TASK DIRECTIONS: Note how many lines of the data below hold the word "saturation", then give that number with no other text.

INFORMATION SUPPLIED:
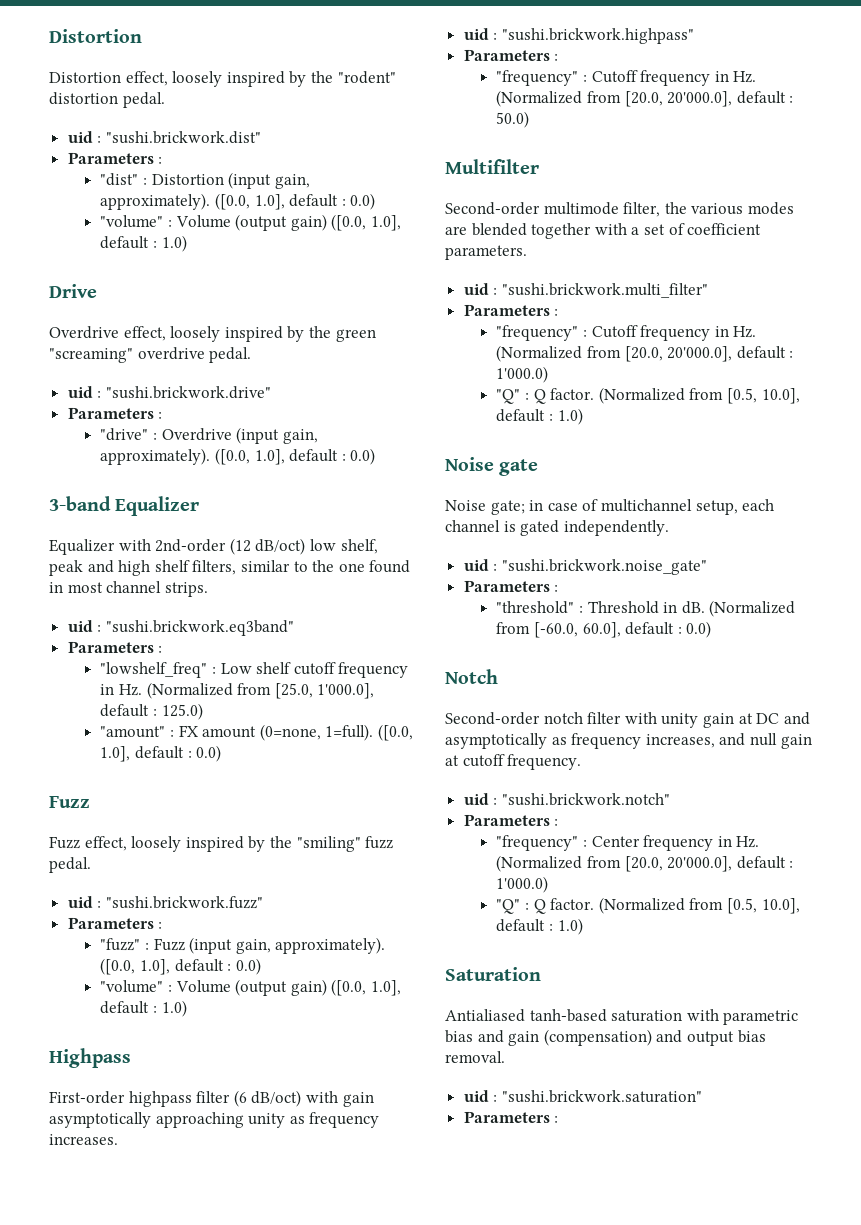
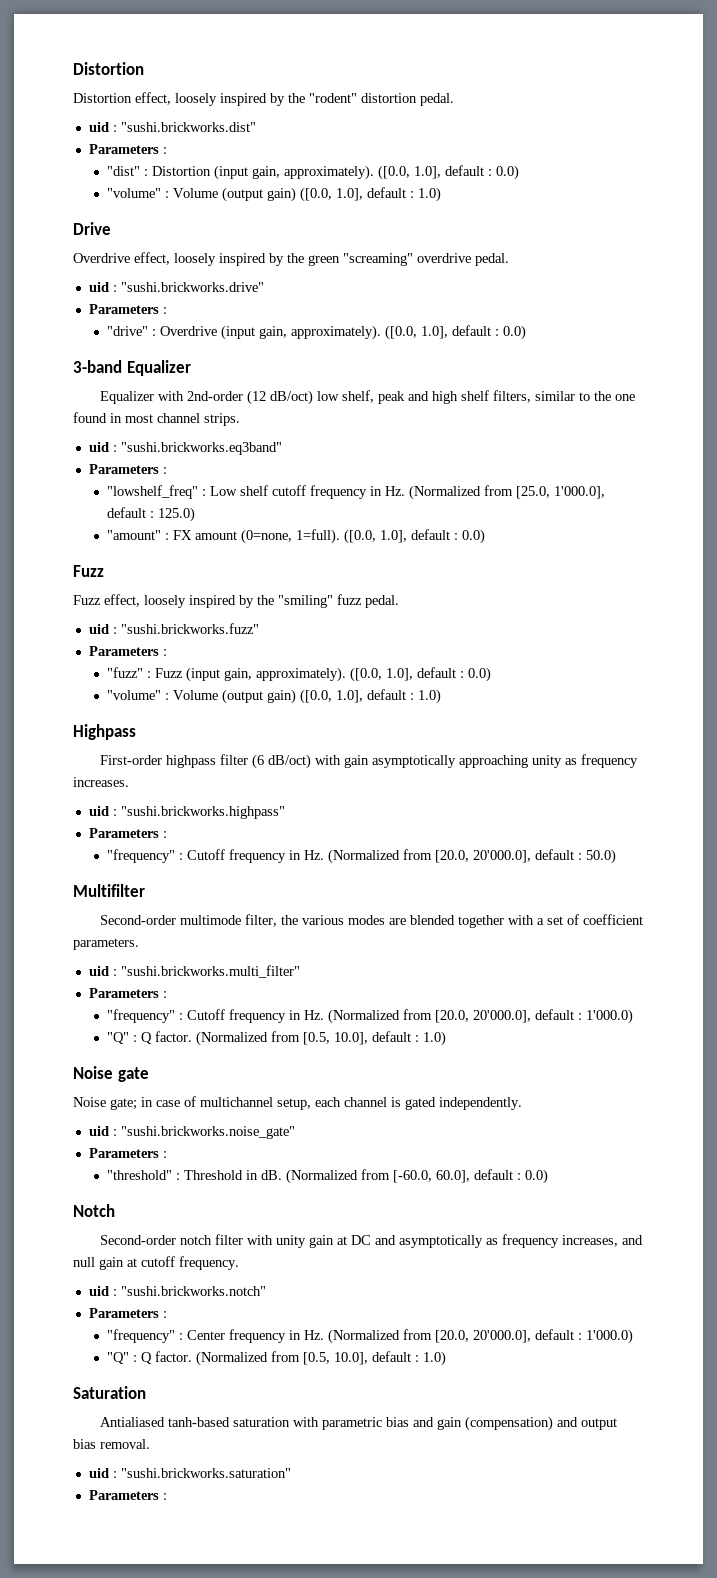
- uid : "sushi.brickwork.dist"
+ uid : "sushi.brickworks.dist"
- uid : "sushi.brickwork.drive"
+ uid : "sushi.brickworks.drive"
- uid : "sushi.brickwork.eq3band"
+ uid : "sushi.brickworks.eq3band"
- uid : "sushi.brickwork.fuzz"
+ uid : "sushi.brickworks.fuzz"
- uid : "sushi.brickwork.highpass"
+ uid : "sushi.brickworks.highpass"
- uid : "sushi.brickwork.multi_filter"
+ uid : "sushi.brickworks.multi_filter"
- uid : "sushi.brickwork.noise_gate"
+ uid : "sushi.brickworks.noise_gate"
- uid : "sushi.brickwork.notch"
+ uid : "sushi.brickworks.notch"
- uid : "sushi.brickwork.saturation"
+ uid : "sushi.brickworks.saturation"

--

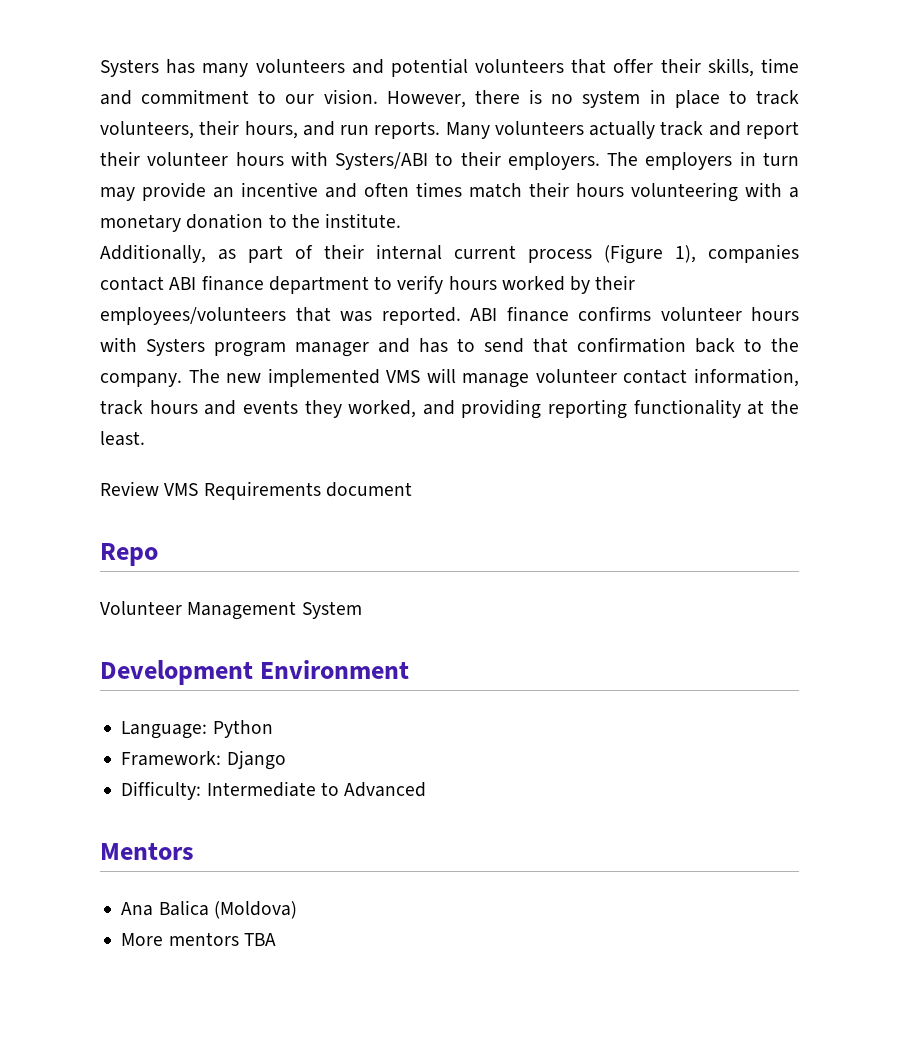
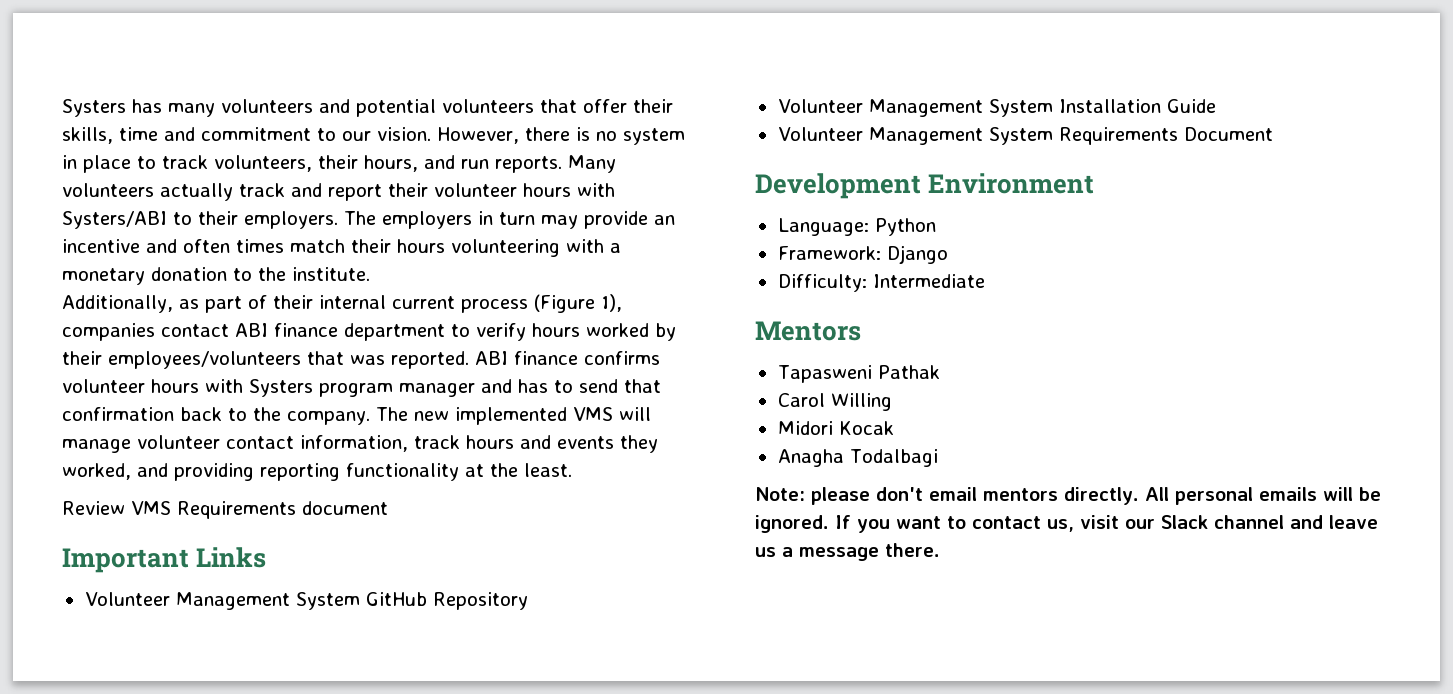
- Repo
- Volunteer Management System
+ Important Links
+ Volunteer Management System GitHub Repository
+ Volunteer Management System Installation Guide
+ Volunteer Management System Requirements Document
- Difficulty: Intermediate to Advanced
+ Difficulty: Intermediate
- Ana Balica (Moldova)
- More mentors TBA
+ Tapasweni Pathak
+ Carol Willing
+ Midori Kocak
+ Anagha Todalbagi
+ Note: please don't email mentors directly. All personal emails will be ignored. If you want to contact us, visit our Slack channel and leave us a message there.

==

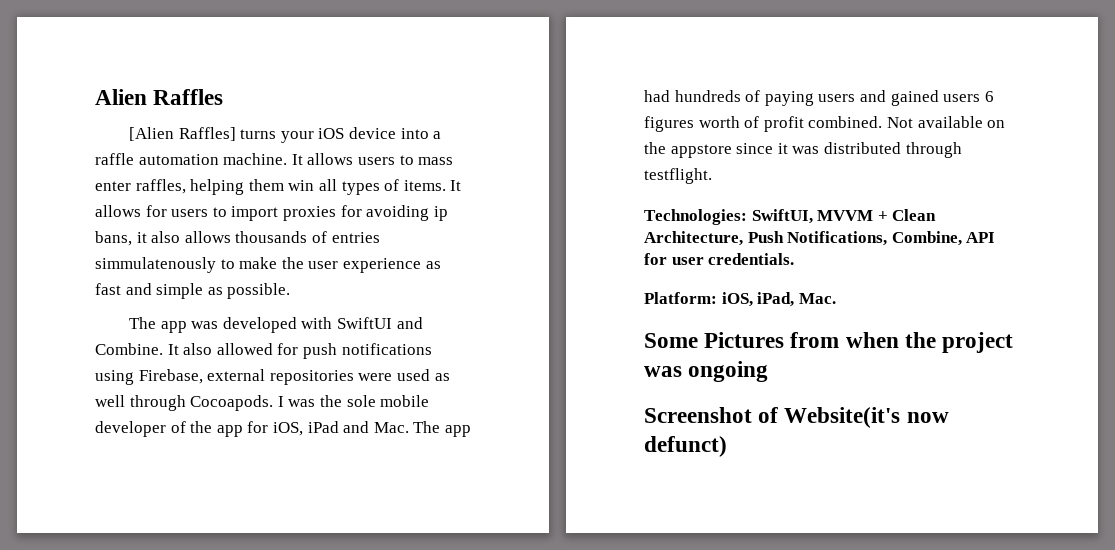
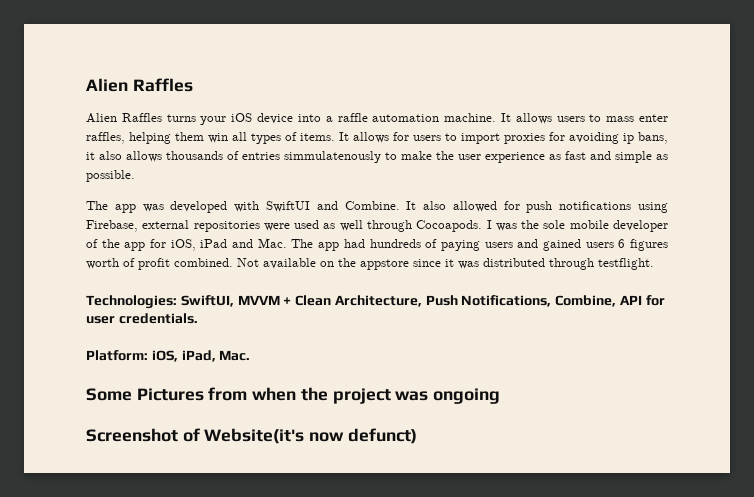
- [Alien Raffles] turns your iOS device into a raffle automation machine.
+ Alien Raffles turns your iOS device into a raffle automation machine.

RESPONSE TO THIS EXERCISE: 2